**Requirement**. Give the entries again exactly as they appear, but without the images.

⟨

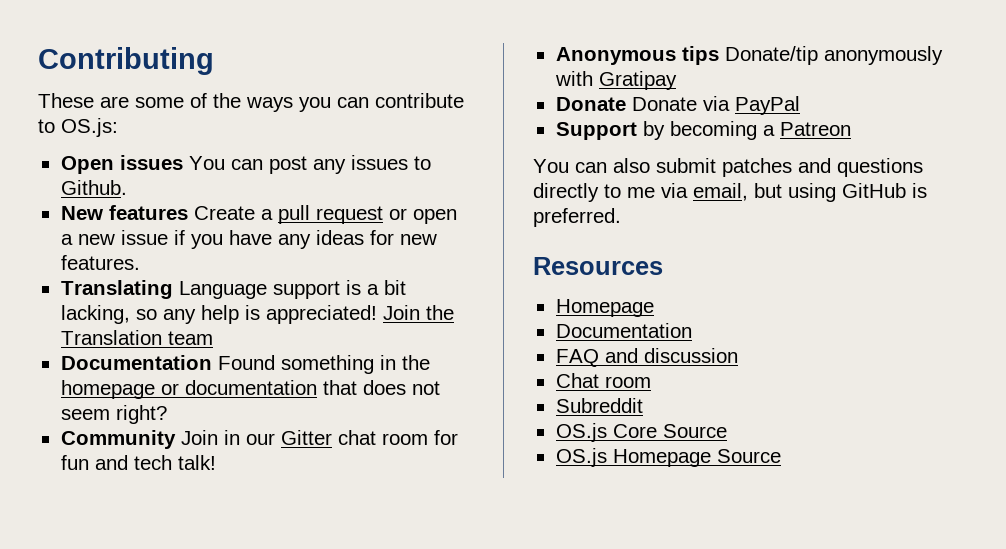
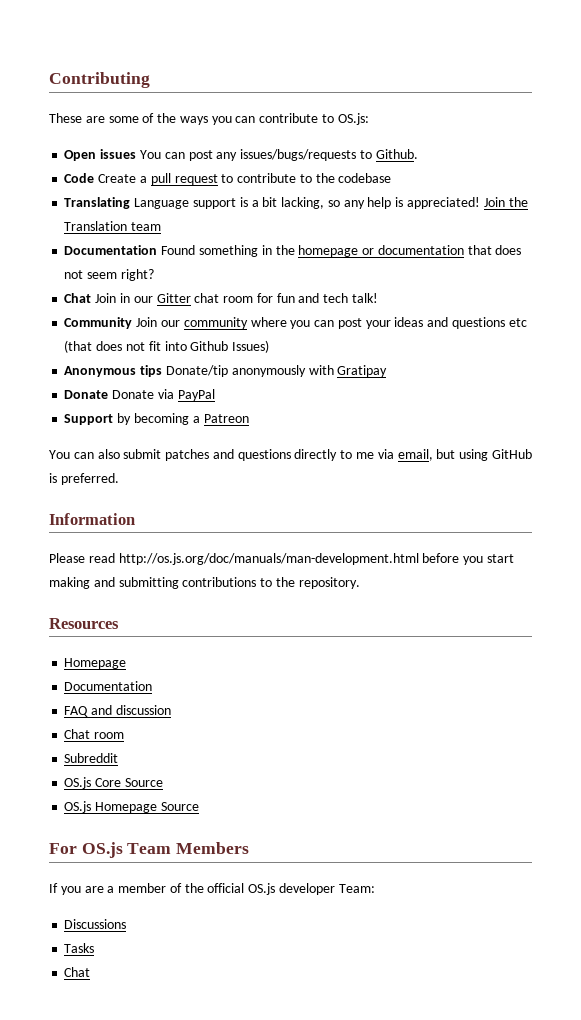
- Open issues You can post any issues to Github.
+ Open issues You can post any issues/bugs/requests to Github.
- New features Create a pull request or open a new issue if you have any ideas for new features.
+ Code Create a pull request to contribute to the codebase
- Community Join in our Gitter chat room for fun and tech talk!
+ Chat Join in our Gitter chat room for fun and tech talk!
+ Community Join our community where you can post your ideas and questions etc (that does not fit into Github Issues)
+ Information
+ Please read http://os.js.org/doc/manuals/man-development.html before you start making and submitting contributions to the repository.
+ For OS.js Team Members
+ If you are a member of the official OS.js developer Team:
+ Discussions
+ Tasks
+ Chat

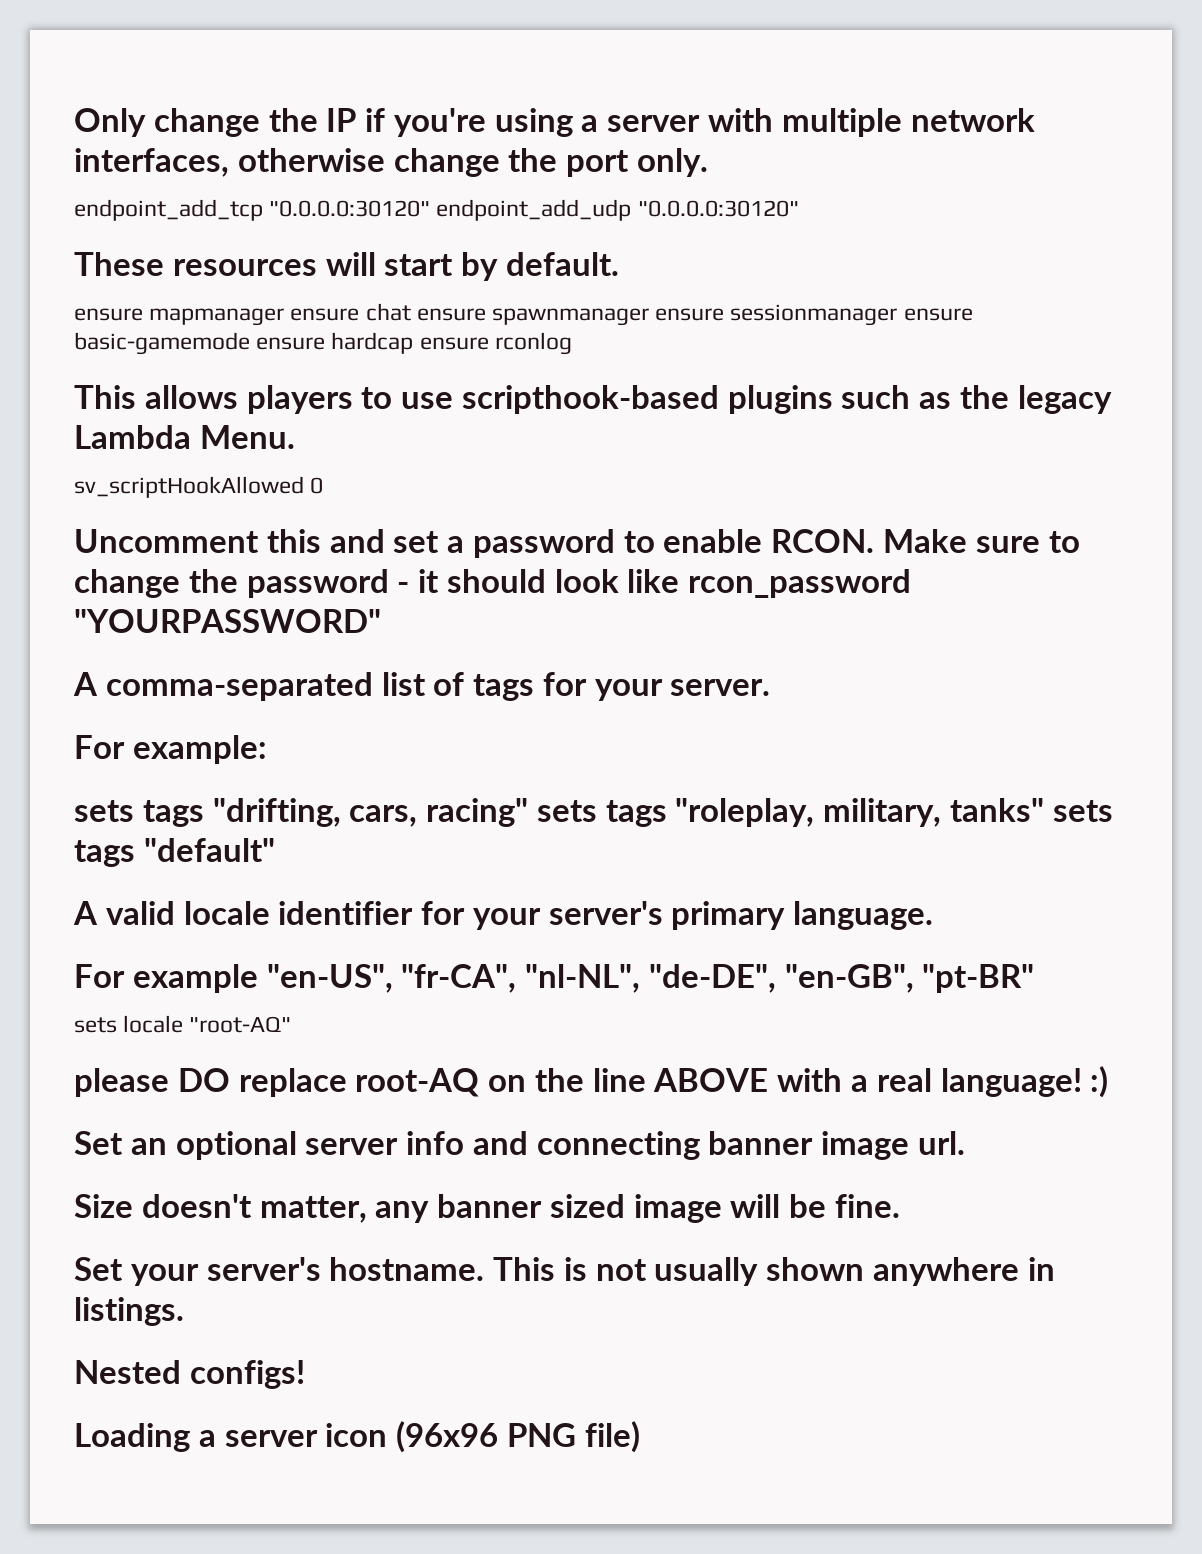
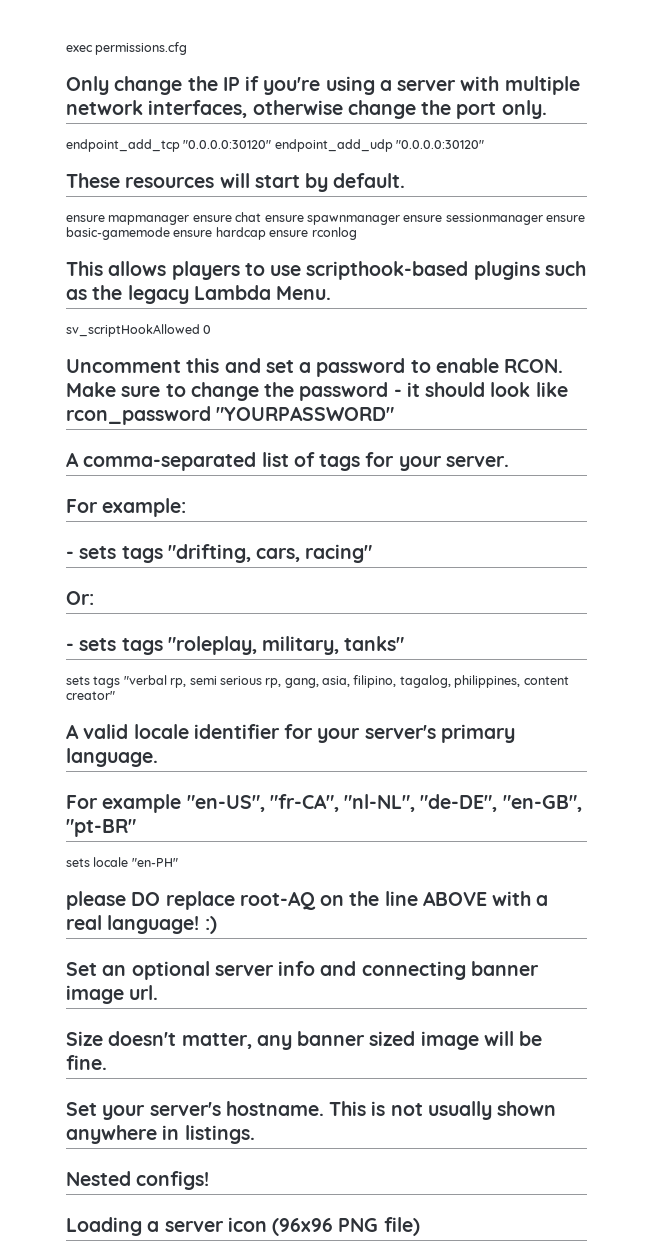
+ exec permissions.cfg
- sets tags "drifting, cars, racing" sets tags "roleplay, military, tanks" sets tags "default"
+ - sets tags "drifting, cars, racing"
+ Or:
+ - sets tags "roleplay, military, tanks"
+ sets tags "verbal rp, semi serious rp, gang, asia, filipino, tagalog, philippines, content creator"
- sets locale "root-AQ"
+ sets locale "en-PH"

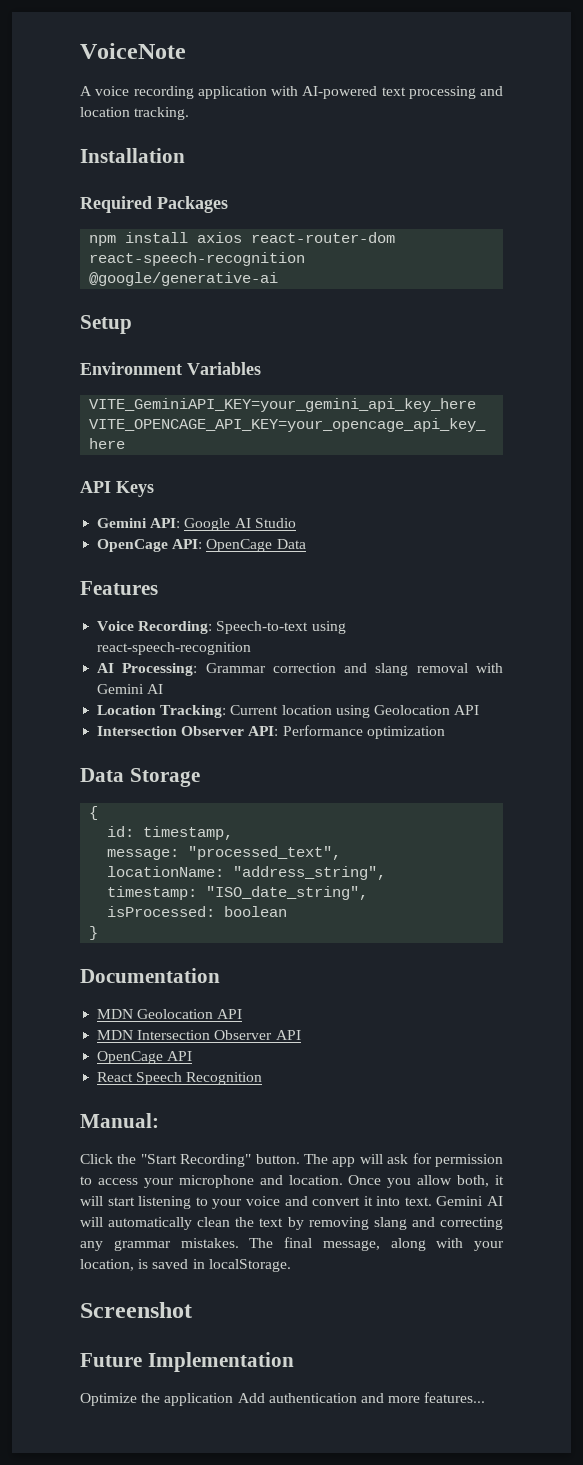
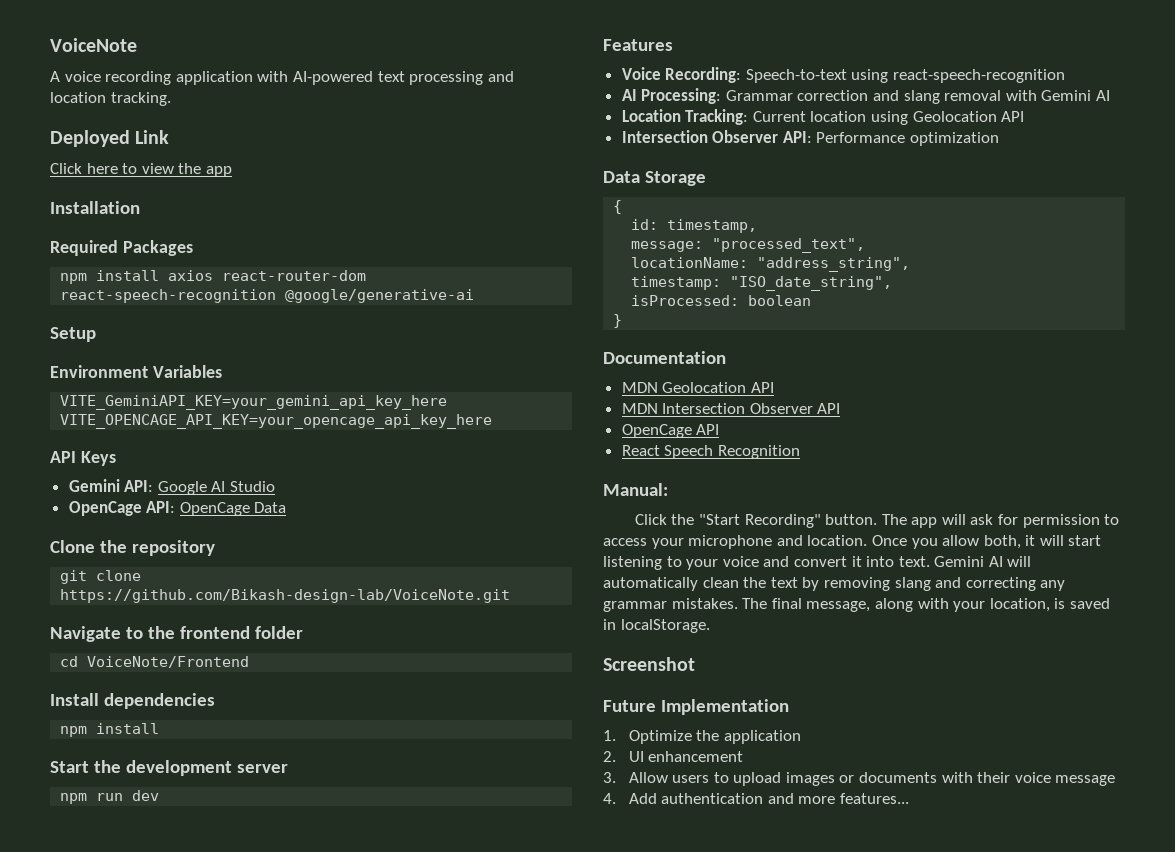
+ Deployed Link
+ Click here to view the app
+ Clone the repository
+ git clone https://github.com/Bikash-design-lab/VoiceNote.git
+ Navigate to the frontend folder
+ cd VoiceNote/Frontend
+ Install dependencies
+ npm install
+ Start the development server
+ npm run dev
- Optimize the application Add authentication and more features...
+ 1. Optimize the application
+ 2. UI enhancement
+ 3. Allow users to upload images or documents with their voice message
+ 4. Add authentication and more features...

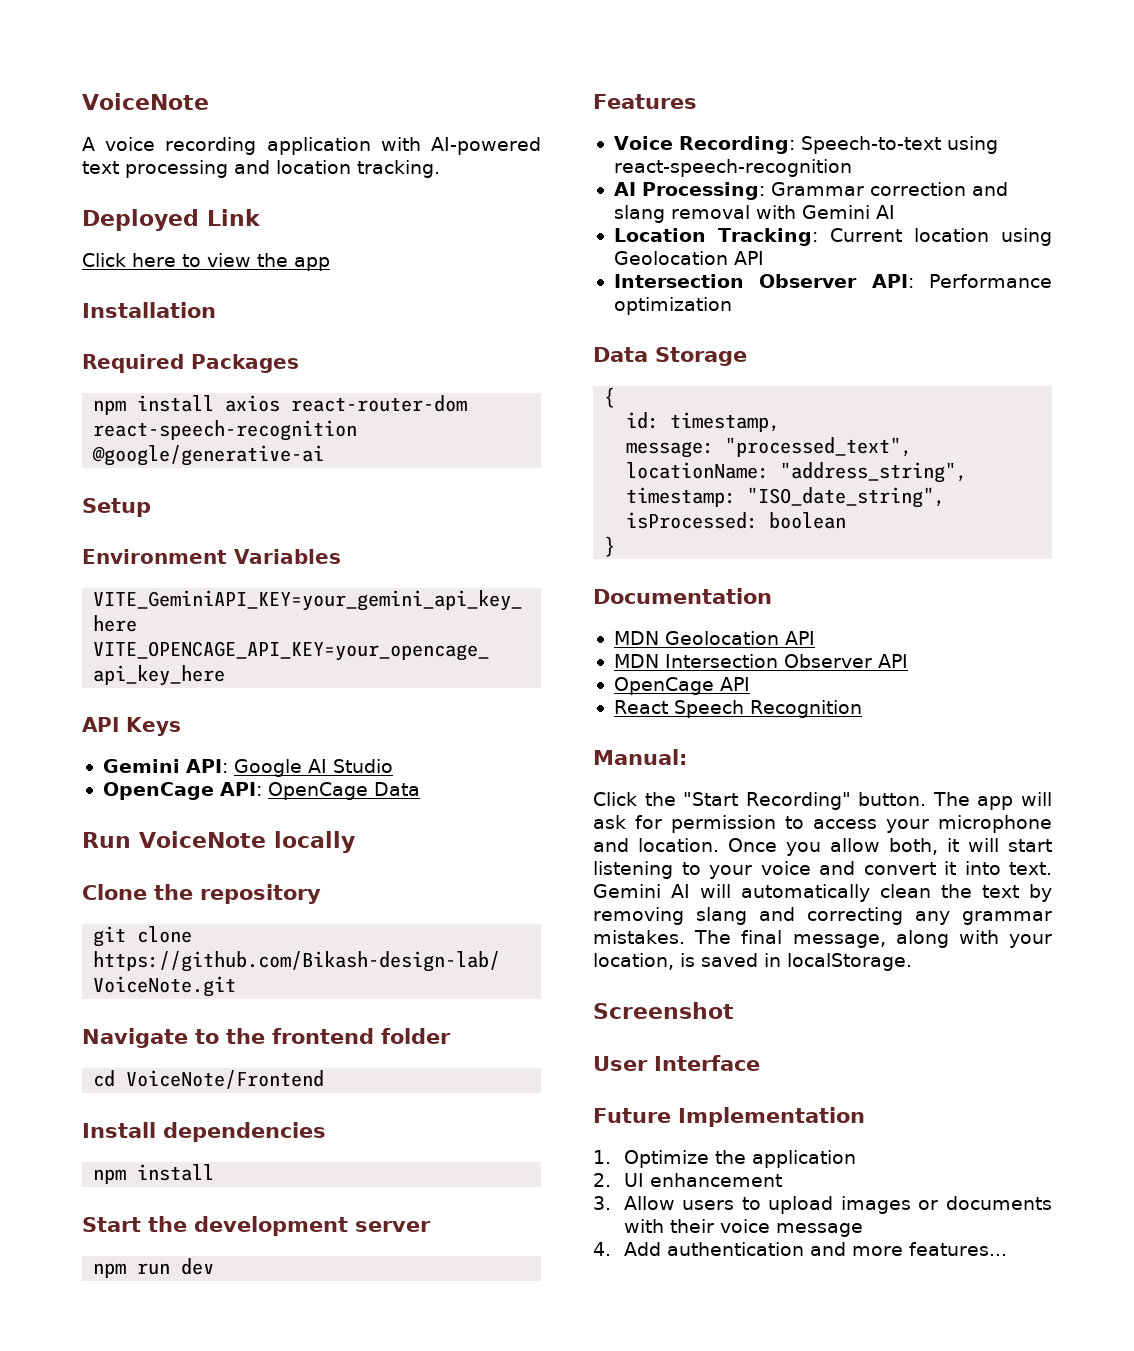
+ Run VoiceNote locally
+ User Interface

⟩

**Reply**.
- Open issues You can post any issues to Github.
+ Open issues You can post any issues/bugs/requests to Github.
- New features Create a pull request or open a new issue if you have any ideas for new features.
+ Code Create a pull request to contribute to the codebase
- Community Join in our Gitter chat room for fun and tech talk!
+ Chat Join in our Gitter chat room for fun and tech talk!
+ Community Join our community where you can post your ideas and questions etc (that does not fit into Github Issues)
+ Information
+ Please read http://os.js.org/doc/manuals/man-development.html before you start making and submitting contributions to the repository.
+ For OS.js Team Members
+ If you are a member of the official OS.js developer Team:
+ Discussions
+ Tasks
+ Chat

+ exec permissions.cfg
- sets tags "drifting, cars, racing" sets tags "roleplay, military, tanks" sets tags "default"
+ - sets tags "drifting, cars, racing"
+ Or:
+ - sets tags "roleplay, military, tanks"
+ sets tags "verbal rp, semi serious rp, gang, asia, filipino, tagalog, philippines, content creator"
- sets locale "root-AQ"
+ sets locale "en-PH"

+ Deployed Link
+ Click here to view the app
+ Clone the repository
+ git clone https://github.com/Bikash-design-lab/VoiceNote.git
+ Navigate to the frontend folder
+ cd VoiceNote/Frontend
+ Install dependencies
+ npm install
+ Start the development server
+ npm run dev
- Optimize the application Add authentication and more features...
+ 1. Optimize the application
+ 2. UI enhancement
+ 3. Allow users to upload images or documents with their voice message
+ 4. Add authentication and more features...

+ Run VoiceNote locally
+ User Interface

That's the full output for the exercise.